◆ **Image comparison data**
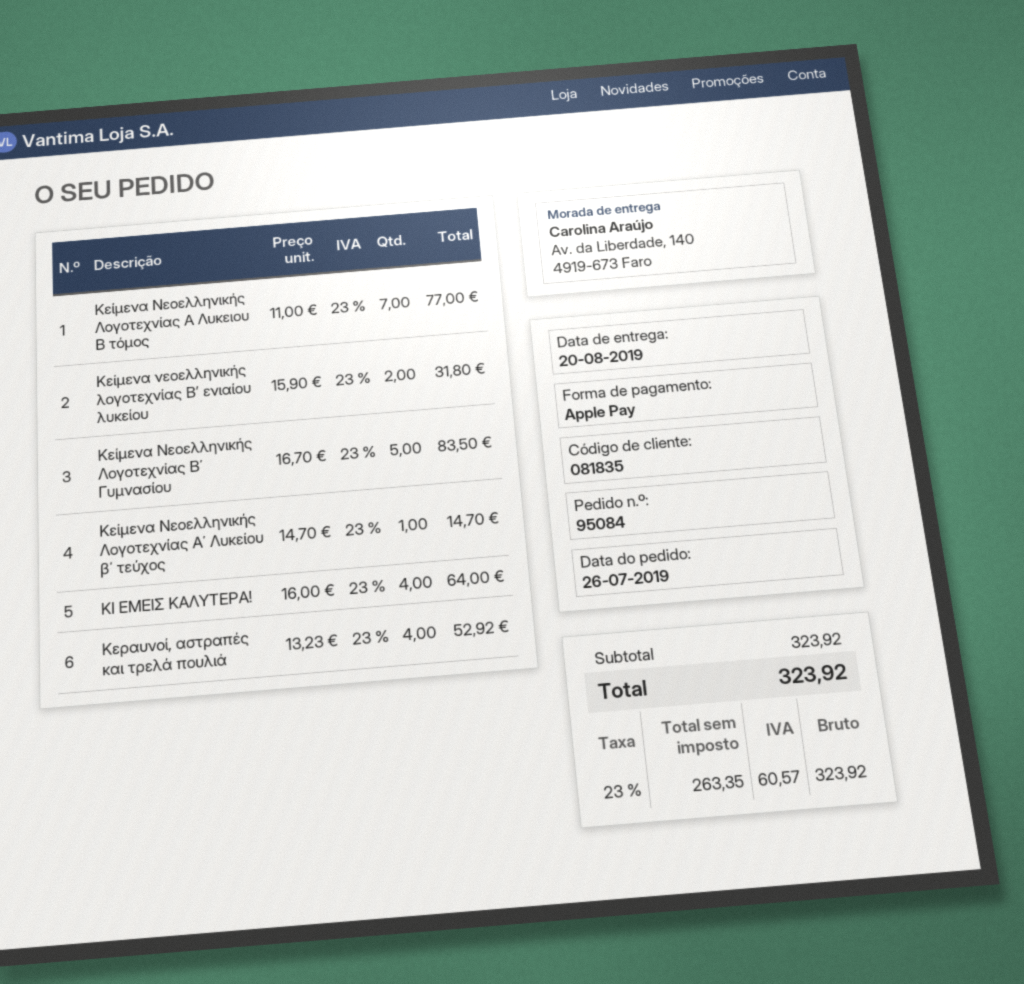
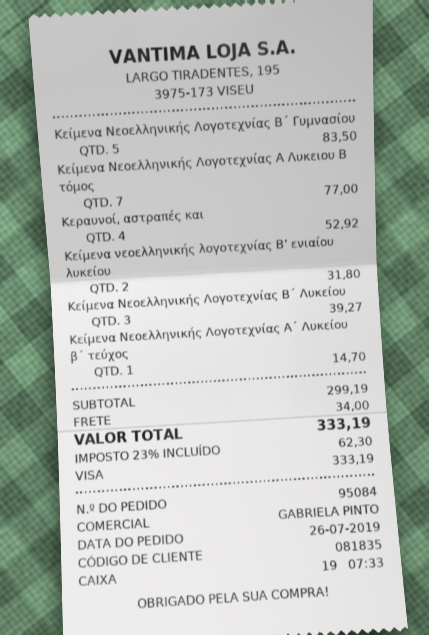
payment method: Apple Pay -> Visa
ΚΙ ΕΜΕΙΣ ΚΑΛΥΤΕΡΑ!: 4 for 64.00 -> none
Κείμενα Νεοελληνικής Λογοτεχνίας Β΄ Λυκείου: none -> 3 for 39.27
subtotal: 323.92 -> 299.19
shipping: none -> 34.00
tax: 23% = 60.57 -> 23% = 62.30
total: 323.92 -> 333.19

◆ **Directions for this task**
Show all lines from the records above where the word "none" occurs.

◆ **Answer**
ΚΙ ΕΜΕΙΣ ΚΑΛΥΤΕΡΑ!: 4 for 64.00 -> none
Κείμενα Νεοελληνικής Λογοτεχνίας Β΄ Λυκείου: none -> 3 for 39.27
shipping: none -> 34.00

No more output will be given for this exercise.